Planning for the Future

How flexible zoning will end the housing crisis

The UK should introduce a flexible zoning system to build more homes and end the housing crisis argues Anthony Breach in the final paper in his series critiquing the planning system.

Report published on 19 June 2020 by Anthony Breach

The housing crisis remains one of the biggest domestic challenges that the UK faces.

While an entire generation of young people struggles to attain affordable and adequate housing in the most high-demand places, average housing wealth in cities and large towns in the Greater South East of England rose by over £80,000 between 2013 and 2018. This is a drag on the national economy and local prosperity, and it makes the UK less equal and more divided.

In this final paper in a series critiquing the UK’s housing and planning framework, Anthony Breach draws on the work of the economist János Kornai to explain how inbuilt features in the planning system inevitably create the affordability crisis that we see in many cities and large towns.

Drawing stark parallels with the ‘shortage economy’ seen in the former Eastern Bloc, he argues that our discretionary, case-by-case planning system rations land and restricts the supply of new homes – decreasing affordability.
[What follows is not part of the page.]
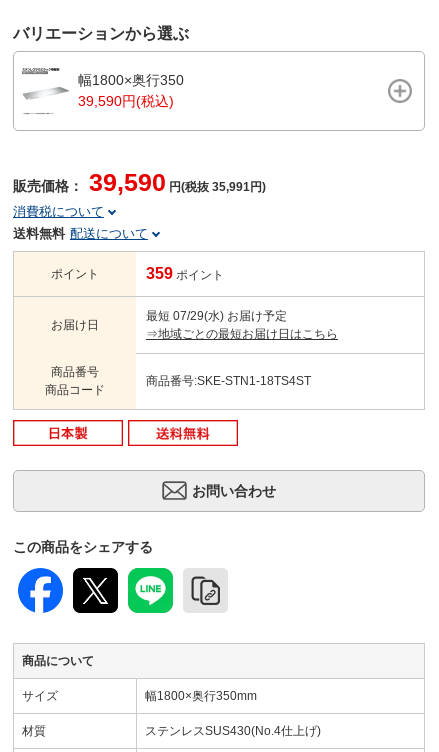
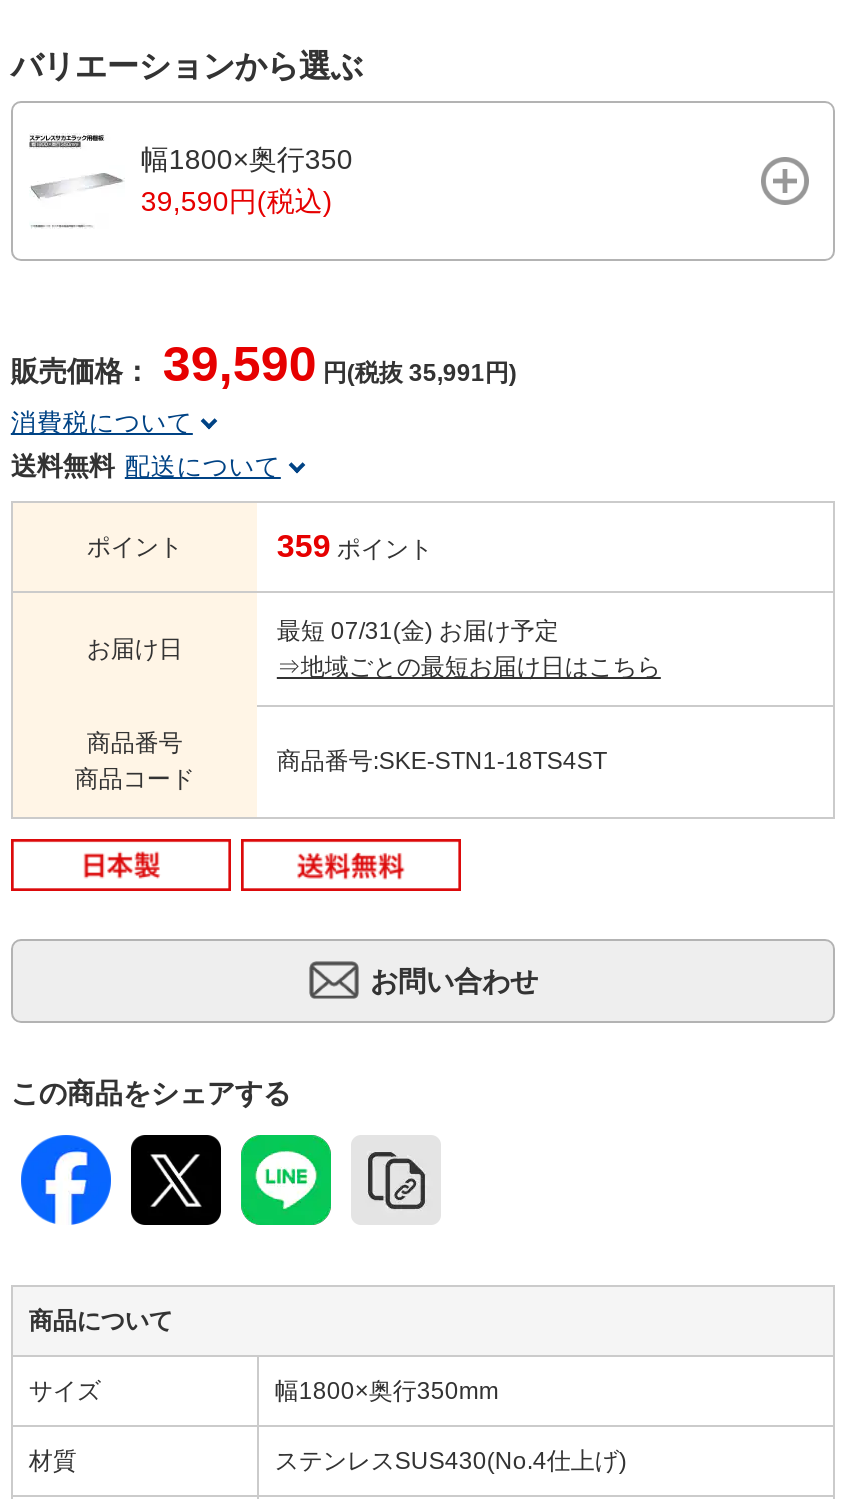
[146,309,287,323] 最短 07/29(水) お届け予定 -> [277,618,559,646] 最短 07/31(金) お届け予定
He calls for England and the devolved governments to move away from this discretionary approach and towards a flexible zoning system, as seen in other countries.

This paper proposes:

  • A brand-new flexible zoning code designed by national and devolved governments to guide places in the development of local plans.
  • New rules stating that planning proposals which comply with a zone-based local plan and building regulations will be automatically granted planning permission.
  • Better organised public consultation and frontloading it in the creation of the local plan, rather than allowing campaigners to veto individual developments.
  • Phasing of non-developed land into zoned areas, conditional on population growth.
  • Replacing Section 106 agreements with a flat 20 per cent levy on a development’s value for infrastructure and new social housing.
  • Maintaining opt outs and special designations, such as conservation areas or wildlife reserves to protect environmentally precious-land, while subjecting them to an economic cost-benefit analysis.

Ultimately, the housing crisis is the result of political choices, and a commitment to maintain a system that deliberately undersupplies new homes. This fuels inequality between prosperous places and those struggling, between homeowners and their children, and between the haves and the have-nots.

A flexible zoning system can end this, but it requires the political will to make it happen. A failure to implement one will further entrench our economic and social divides and make Britain an even more unequal place.